Ned Weeks, the main character in the play, is a gay man who apart from fighting to get AIDS recognized as an epidemic by the ignorant government whom decided they didn't want anything to do with a 'gay disease', also fought a personal fight with his brother, Ben. Throughout the play, Ben skirts discussions about Ned's sexuality, and the audience can feel the tension whenever Ned brings it up with Ben. In a very emotional monologue, Ned tells his brother he won't speak to him until he can accept him for who is. The last lines of the monologue struck a chord with me, and it's something I'll never forget. He says, " I will not speak to you again until you accept me as your equal. Your healthy equal. Your brother!"

Needless to say, the play left me an emotional wreck, and made my mind race with thoughts about how even today, gay people are still prejudiced against. Yes, gay marriages are legal in five states, but what about the other forty-five? The play also left me thinking with ways to help. I'm a straight fifteen year old girl who lives in a state loaded with republicans, and cowboys. Plus, all my friends are diehard Christians. Joining the GSA (Gay/Straight Alliance) wasn't exactly at the top of my to-do list. I never realized how ignorant and selfish I was being. Gay rights have always been something I've felt strongly about, I even wrote my freshman thesis about AIDS, and I've debated gay rights vigorously.…in the privacy of my kitchen, with my mother. Never in public.

Sure, when people start talking about how gay people are sick, or they don't deserve to be together, I stand up for them, and I give whoever is saying that or any other offensive common/word, a piece of my mind. There was even a moment when a friend I was close to, who was another one of those diehard Christians, started ranting about gay people and how she found them weird and disgusting, I told her they were people too, and they deserve the right to love whomever they want. This is America after all, right? By the way, she's a republican.

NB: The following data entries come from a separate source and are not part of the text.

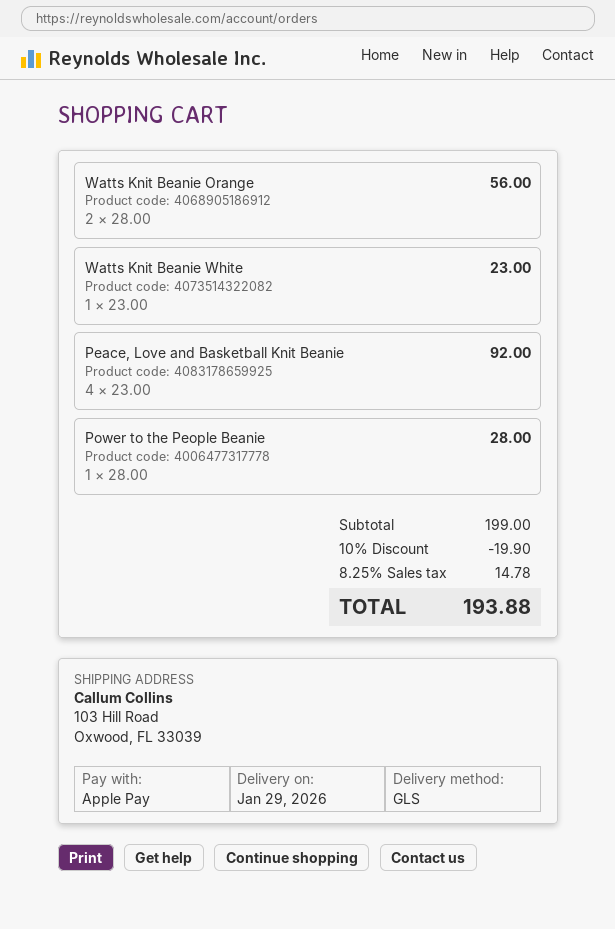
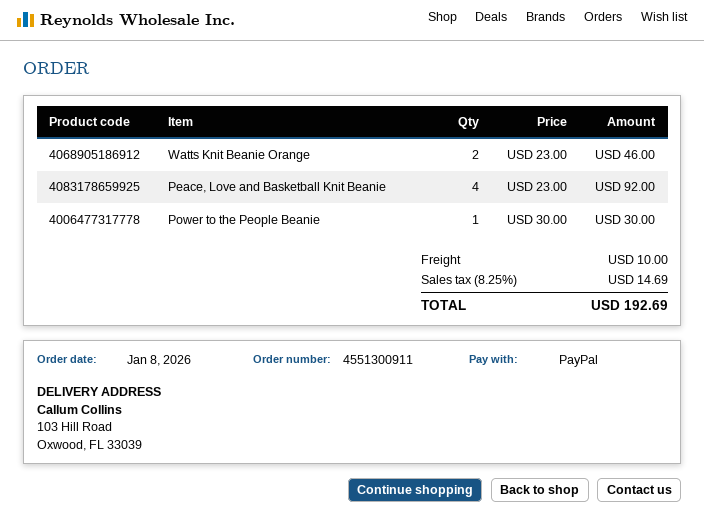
payment method: Apple Pay -> PayPal
Watts Knit Beanie Orange: 2 x 28.00 = 56.00 -> 2 x 23.00 = 46.00
Watts Knit Beanie White: 1 x 23.00 = 23.00 -> none
Power to the People Beanie: 1 x 28.00 = 28.00 -> 1 x 30.00 = 30.00
discount: 10% = 19.90 -> none
shipping: none -> 10.00
tax: 8.25% = 14.78 -> 8.25% = 14.69
total: 193.88 -> 192.69

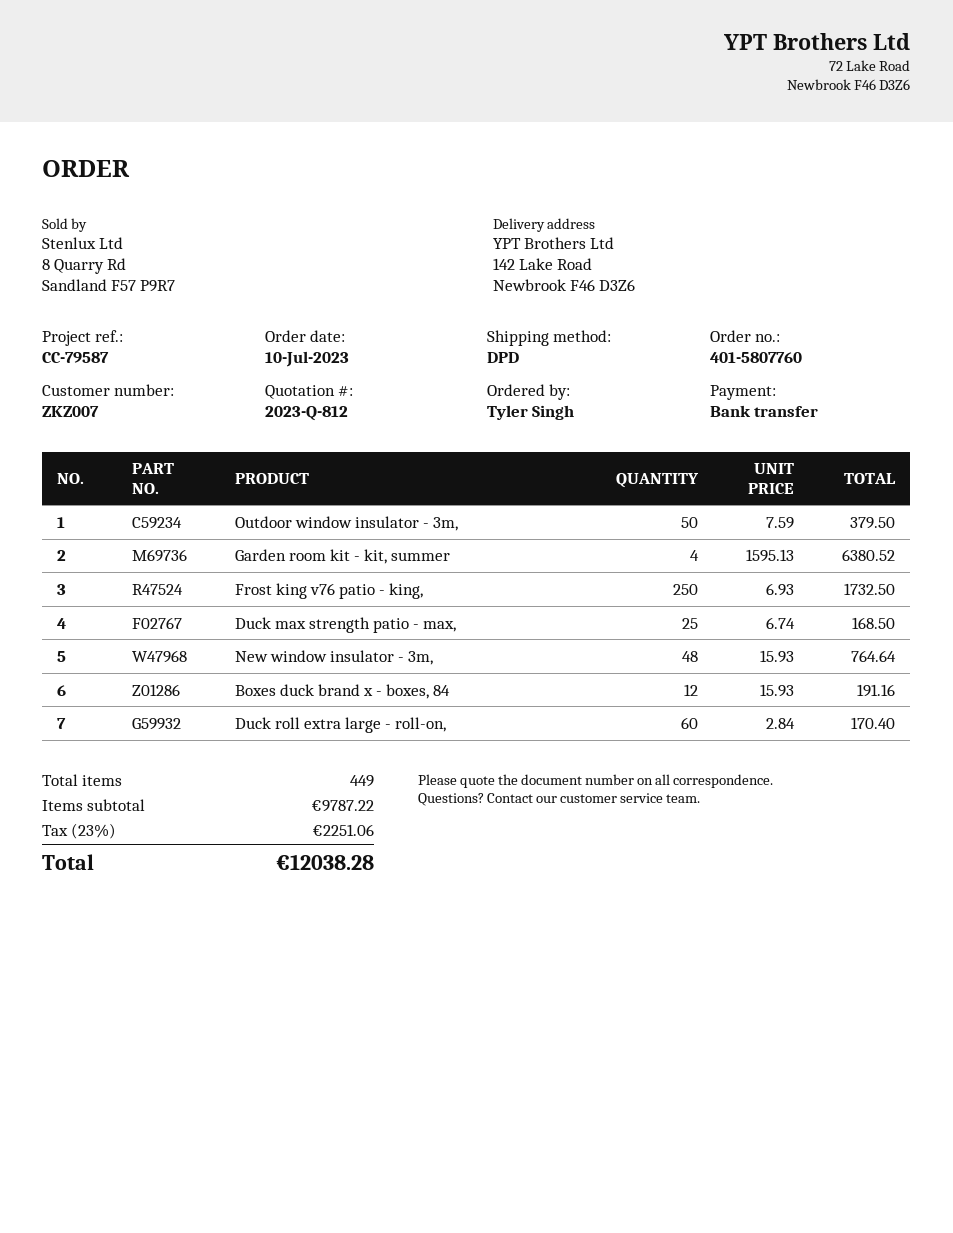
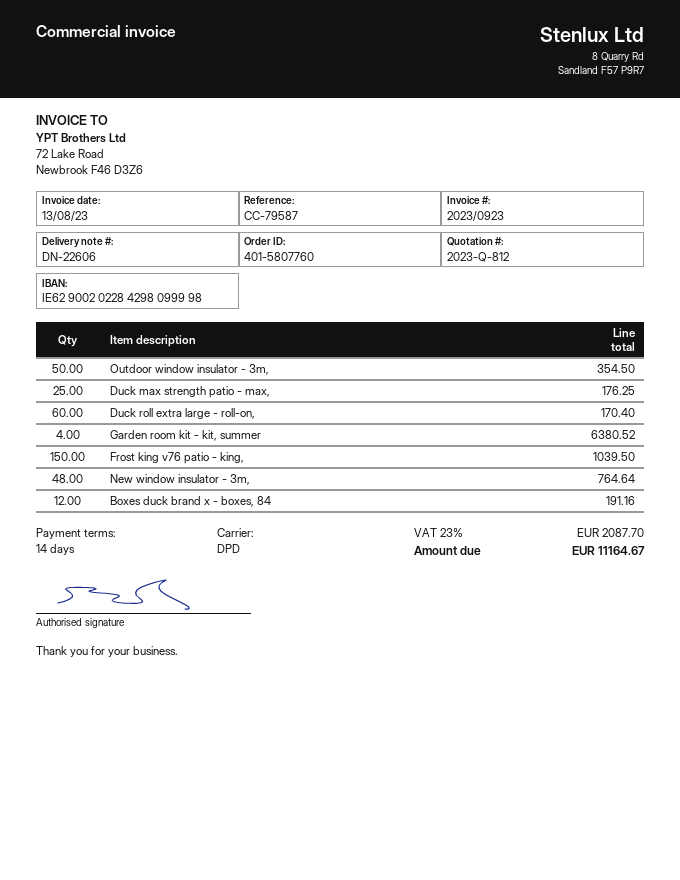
Outdoor window insulator - 3m,: 50 for 379.50 -> 50 for 354.50
Frost king v76 patio - king,: 250 for 1732.50 -> 150 for 1039.50
Duck max strength patio - max,: 25 for 168.50 -> 25 for 176.25
tax: 23% = 2251.06 -> 23% = 2087.70
total: 12038.28 -> 11164.67

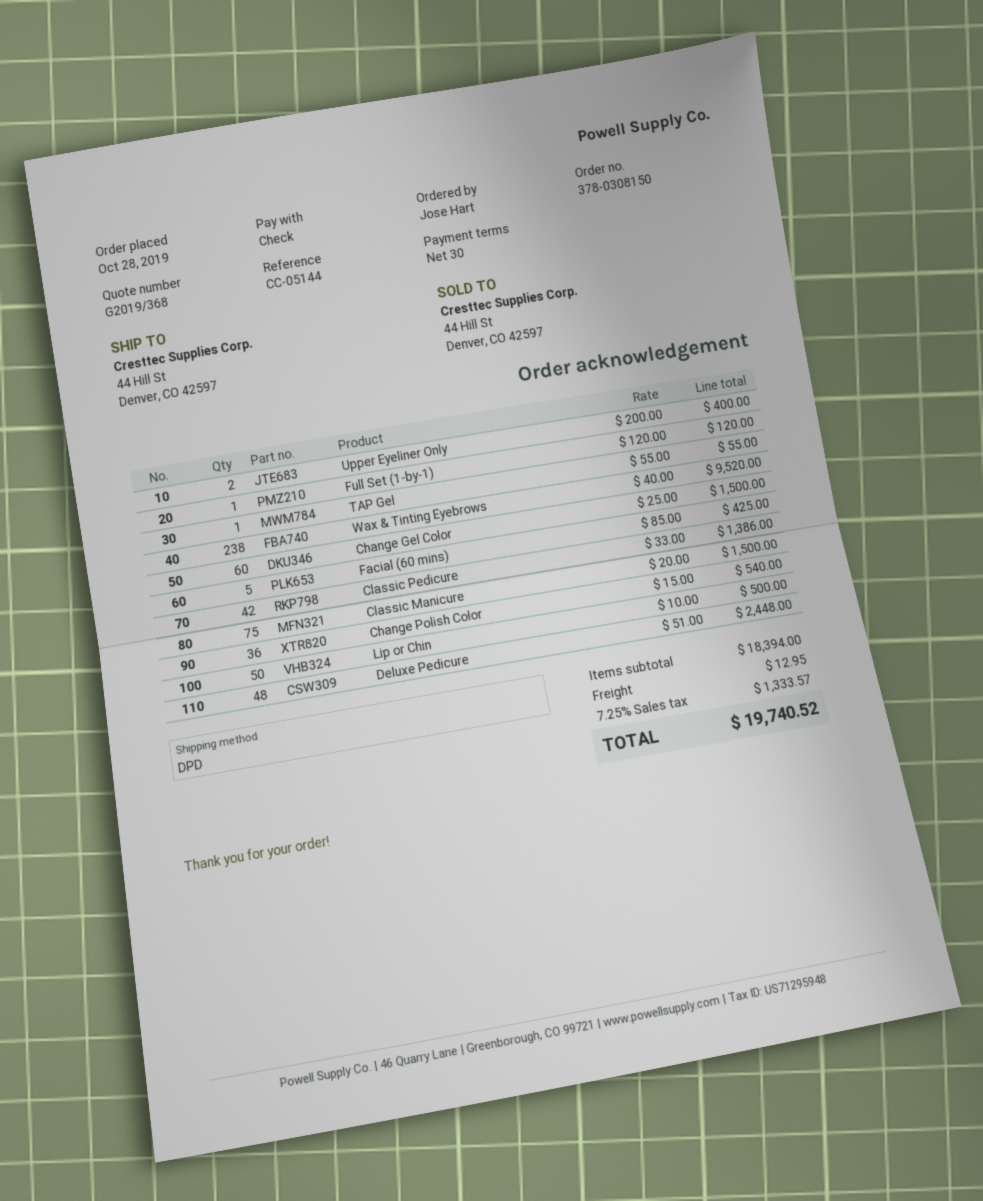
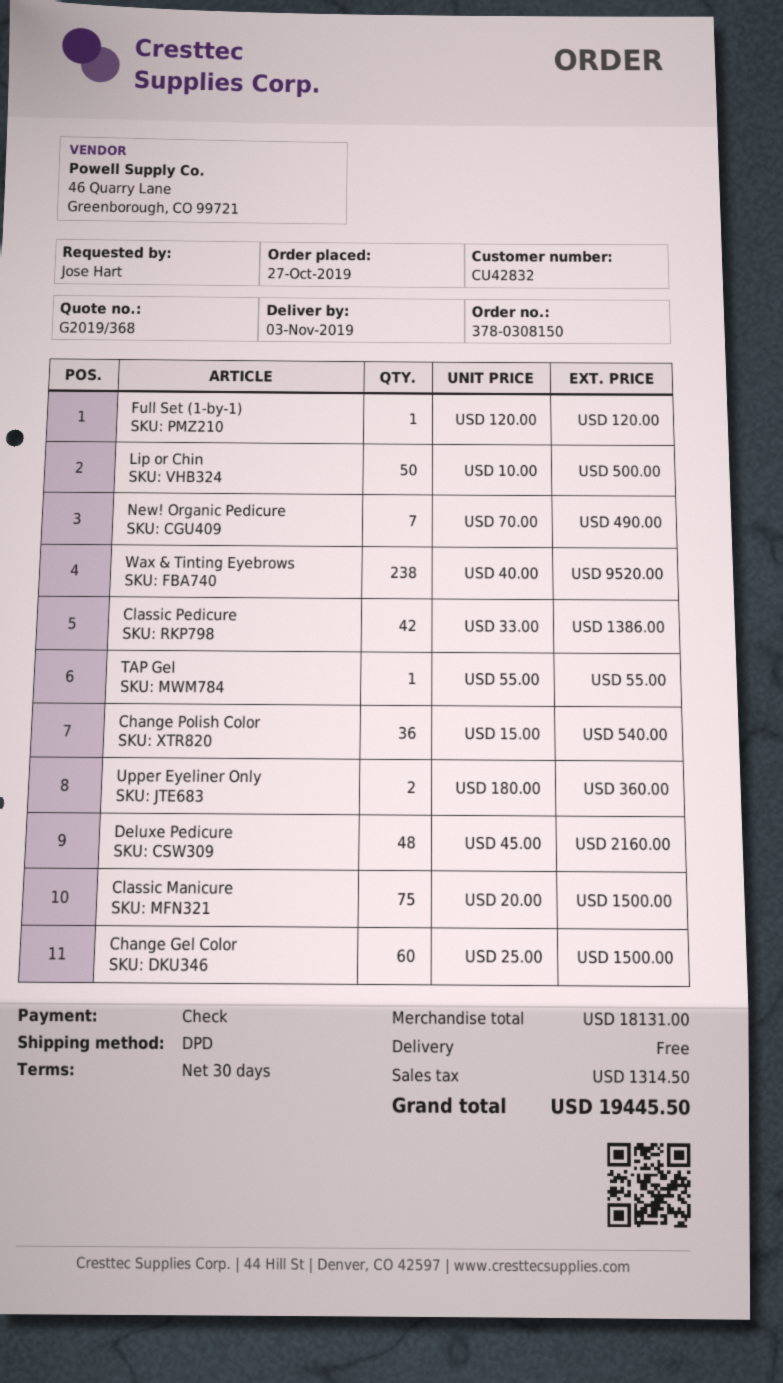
order date: 2019-10-28 -> 2019-10-27
Upper Eyeliner Only: 2 x 200.00 = 400.00 -> 2 x 180.00 = 360.00
Facial (60 mins): 5 x 85.00 = 425.00 -> none
Deluxe Pedicure: 48 x 51.00 = 2448.00 -> 48 x 45.00 = 2160.00
New! Organic Pedicure: none -> 7 x 70.00 = 490.00
subtotal: 18394.00 -> 18131.00
shipping: 12.95 -> 0.00
tax: 1333.57 -> 1314.50
total: 19740.52 -> 19445.50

Because of characters like Kurt Hummel, from Glee, revivals of plays like The Normal Heart, I'm glad people are being exposed to how some gay people are being treated, and maybe, just maybe, they'll decide that being gay is not an illness, and that above all, it's okay. I also think I'll be signing up for GSA this year at school. My friends might have problems with it, but they need to accept it, just like we all need to accept each other.